Shabbat Yitro

This week’s Torah portion Yitro describes the revelatory experience that takes place between the Israelites and God on Mount Sinai.

This Covenantal relationship that forms the core of the Jewish religion gives us the account of the giving of the Ten Commandments:  Ten religious principles that have shaped not only Judaism, but much of Christianity, Islam and modern Western Civilization as a whole. So important is the Ten Commandments that the congregation traditionally will stand for this portion of the Torah reading.

You may think such an important portion of the Torah would be all about the experience of revelation but in fact, the portion begins with an apparently unrelated account of Jethro’s visit to his son-in-law Moses. Jethro (Yitro) was Moses’ father-in-Law, a Midianite Priest, who comes to visit the wandering Israelites in the desert. Only then follows the account of the giving of the Law on the mountain top. This record of revelation resulting in the formation of the Jewish religion is therefore contained within a portion that is named after a non-Jew!
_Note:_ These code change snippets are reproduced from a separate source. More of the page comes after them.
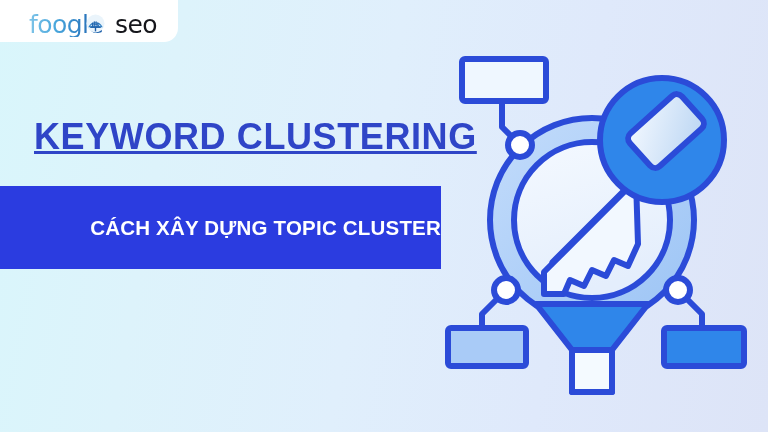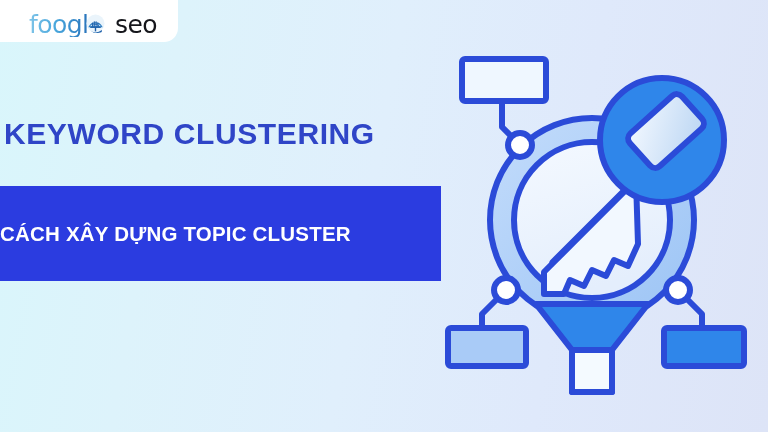--- a/index.html
+++ b/index.html
@@ -35,29 +35,29 @@
   .logo-seo{
     font-size:25px;font-weight:400;letter-spacing:-0.6px;
     font-family:"DejaVu Sans", sans-serif;
     color:#15161b;line-height:1;margin-left:12px;
   }
   .logo-mark{
     position:absolute;left:57px;top:2px;width:19px;height:19px;
   }
   
   .headline{
-    position:absolute;left:4px;top:119px;
-    font-size:30px;font-weight:bold;letter-spacing:0.6px;
-    color:#2f45c7;line-height:1;white-space:nowrap;
+    position:absolute;left:34px;top:119px;
+    font-size:36px;font-weight:bold;letter-spacing:0.6px;
+    color:#2f45c7;line-height:1;white-space:nowrap;text-decoration:underline;
   }
   
   .sub-banner{
-    position:absolute;left:0;top:186px;width:441px;height:95px;
+    position:absolute;left:0;top:186px;width:441px;height:83px;
     background:#2b3ce0;
-    display:flex;flex-direction:column;align-items:flex-start;justify-content:center;
+    display:flex;flex-direction:column;align-items:flex-end;justify-content:center;
     box-sizing:border-box;
   }
   .sub-line{
     color:#ffffff;font-weight:bold;font-size:20.5px;letter-spacing:0.2px;
     line-height:1.34;white-space:nowrap;
   }
   
   .illustration{
     position:absolute;left:440px;top:28px;width:328px;height:380px;
   }

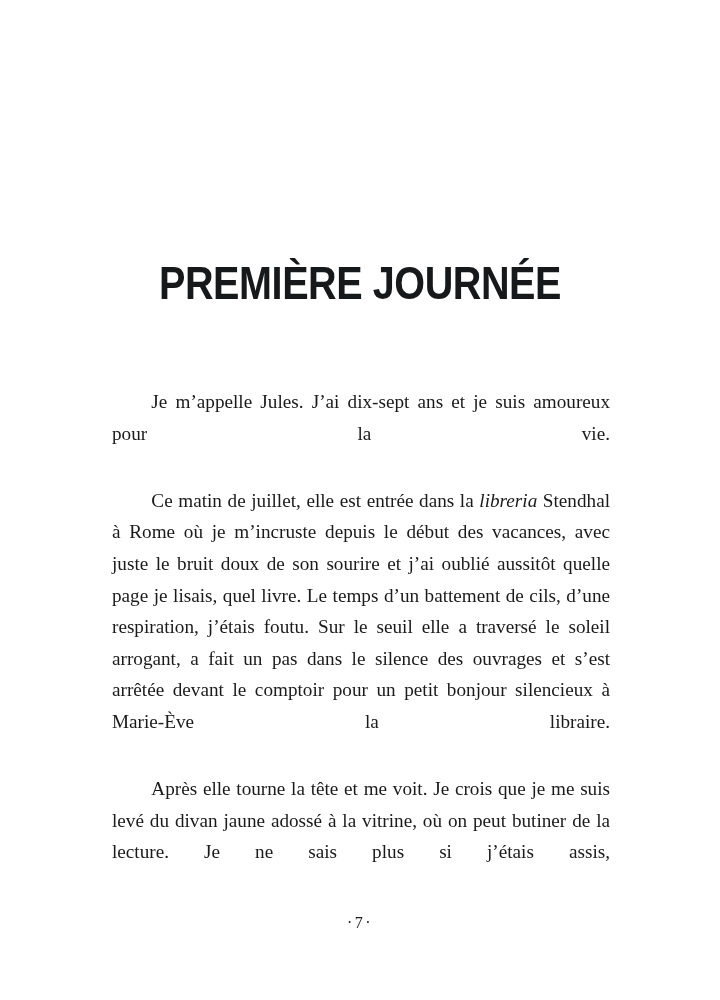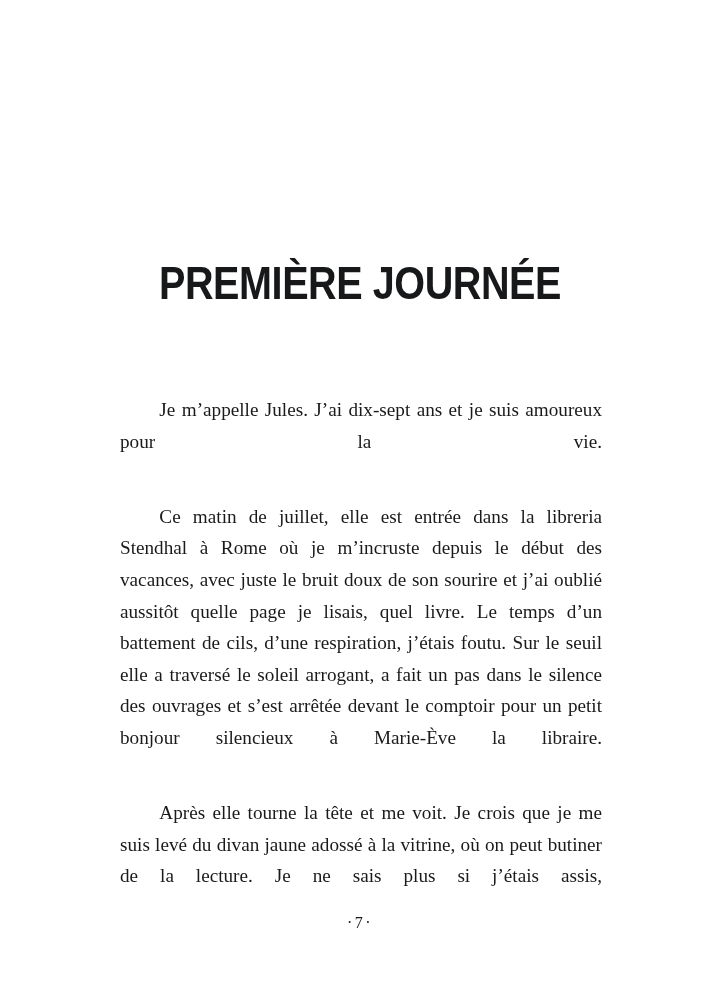--- a/index.html
+++ b/index.html
@@ -43,32 +43,33 @@
 
   
   .text-block {
     position: absolute;
     top: 382px;
     left: 108px;
     width: 506px;
   }
 
   .body-paragraph {
-    margin: 12px;
+    margin: 4px;
     text-align: justify;
     text-justify: inter-word;
     font-size: 19.2px;
     line-height: 31.6px;
     text-indent: 2.05em;
     color: #1a1a1a;
     hyphens: manual;
     -webkit-hyphens: manual;
   }
 
   .body-paragraph .ital {
+    font-style: italic;
   }
 
   
   .body-paragraph::after {
     content: "";
     display: inline-block;
     width: 100%;
   }
 
   

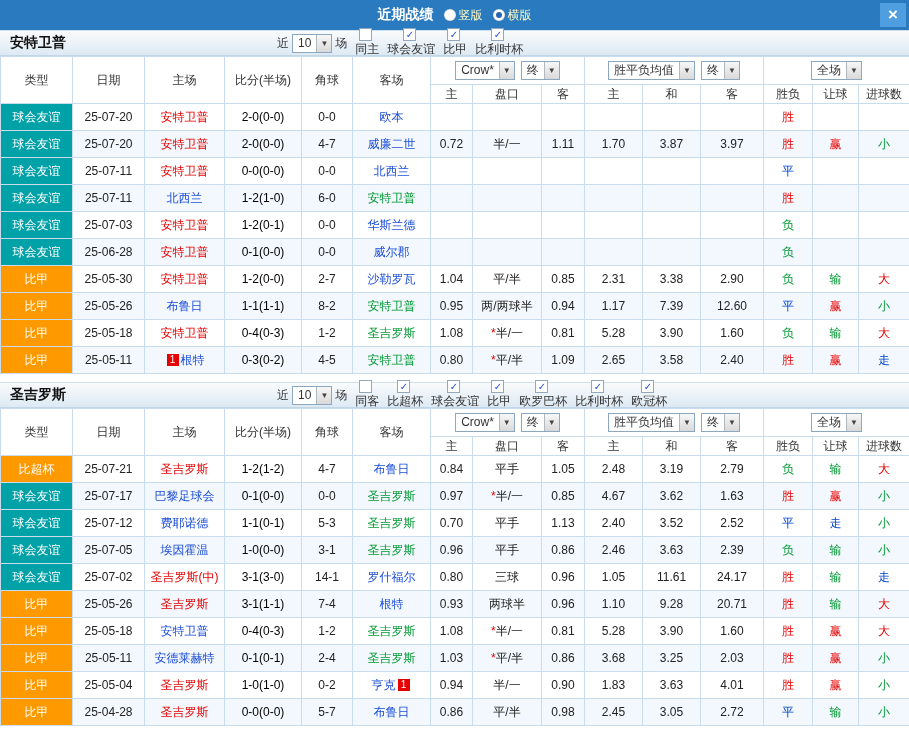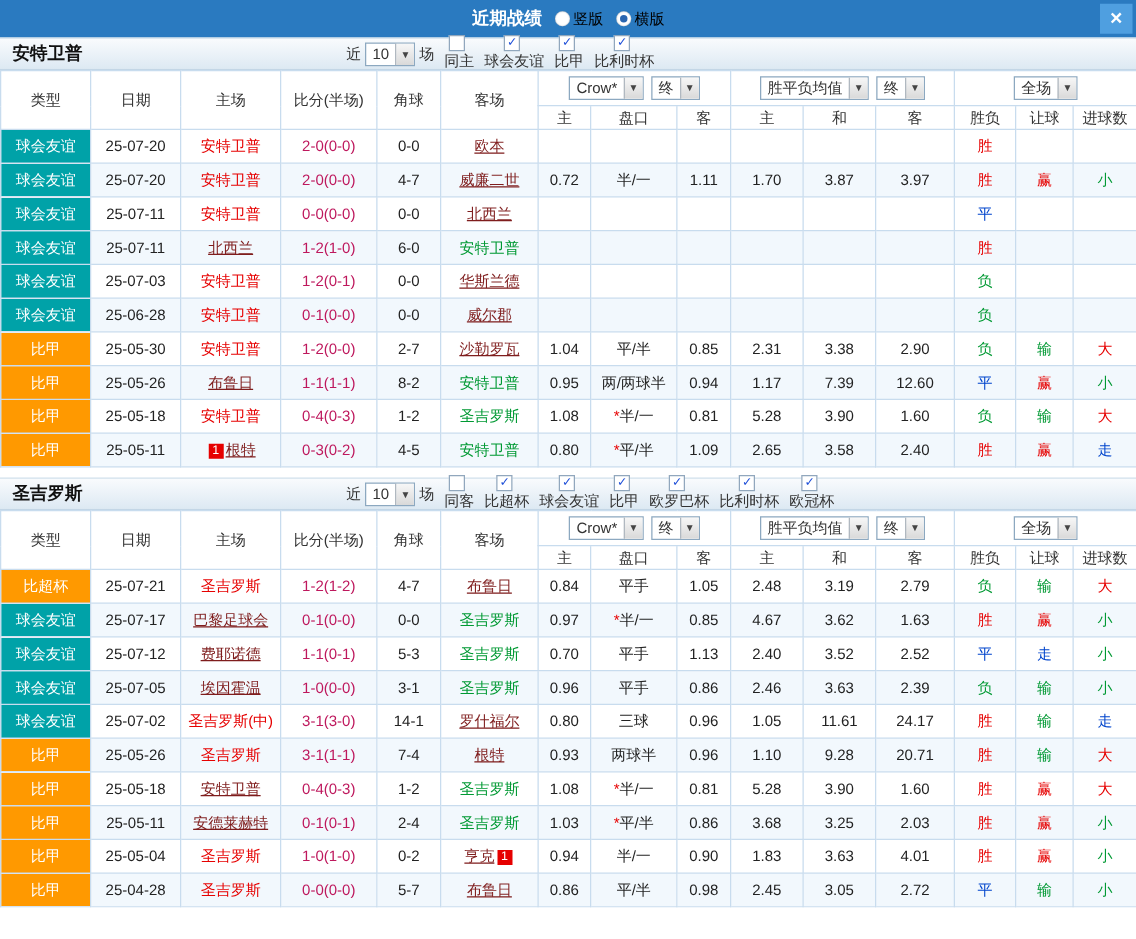--- a/index.html
+++ b/index.html
@@ -6,21 +6,21 @@
   html,body { margin:0; padding:0; }
   body {
     width:909px; background:#fff; color:#222;
     font-family:"Liberation Sans","DejaVu Sans",sans-serif; font-size:12px;
   }
   
   .topbar { position:relative; height:30px; background:#2a7ac0;
             display:flex; align-items:center; justify-content:center; }
   .title  { color:#ffffff; font-weight:bold; font-size:14px; }
   .radios { display:flex; align-items:center; }
-  .radio  { color:#000000; display:inline-flex; align-items:center; font-size:12px; cursor:default; }
+  .radio  { color:#fef9c3; display:inline-flex; align-items:center; font-size:12px; cursor:default; }
   .rb { width:12px; height:12px; border-radius:50%; background:#fff; display:inline-block;
         margin:0 3px 0 10px; position:relative; box-shadow:inset 0 0 1px #678; }
   .rb.on::after { content:""; position:absolute; left:3px; top:3px; width:6px; height:6px;
                   border-radius:50%; background:#2a66b0; }
   .close { position:absolute; right:3px; top:3px; width:26px; height:24px; background:#4f9fe0;
            color:#fff; font-size:17px; font-weight:bold; display:flex; align-items:center;
            justify-content:center; cursor:pointer; }
   
   .section + .section { margin-top:8px; }
   .secbar { position:relative; display:flex; align-items:center; height:26px;
@@ -41,25 +41,25 @@
   
   table.grid { border-collapse:collapse; table-layout:fixed; width:909px; }
   .grid th, .grid td { border:1px solid #c8dcee; text-align:center; overflow:hidden;
                        white-space:nowrap; padding:0 1px; }
   .grid thead th { font-weight:normal; color:#333; background:#fff; font-size:12px; }
   .th-group { height:28px; }
   .h-sub { height:19px; }
   .grid tbody td { height:27px; font-size:12px; }
   .grid tbody tr:nth-child(even) { background:#f2f8fd; }
   .c-type  { color:#fff; }
-  .c-score { color:#be185d; }
+  .c-score { color:#000000; }
   .c-red   { color:#e60000; }
   .c-green { color:#009933; }
   .c-blue  { color:#0044cc; }
-  .c-blk   { color:#7f1d1d;text-decoration:underline; }
+  .c-blk   { color:#1d4ed8; }
   .badge { display:inline-block; background:#e60000; color:#fff; width:12px; height:12px;
            line-height:12px; font-size:10px; margin:0 2px; vertical-align:1px; text-align:center; }
   .summary { text-align:center; height:24px; line-height:24px; border:1px solid #c8dcee;
              border-top:none; font-size:12px; background:#fff; }
 </style>
 </head>
 <body>
 
 <div class="topbar">
   <span class="title">近期战绩</span>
“Jethro, the Priest of Midian, Moses father in law heard all that God had done for Moses and for Israel, God’s people..”
(Exodus 18:1)

What was it that Jethro heard that brought him running to Moses bringing with him Moses’ wife Zipporah and two sons, Gershom and Eliezer. Rashi (1040-1105 France) suggests he heard about the splitting of the Sea and the victory over Amalek which precedes this passage. Rashi sees Jethro as being won over to the Israelite cause by God’s miracles and consequently converting because of God’s triumphalism. Jethro is known as Moses’ father-in-law, which Rashi notes as giving honour to Jethro.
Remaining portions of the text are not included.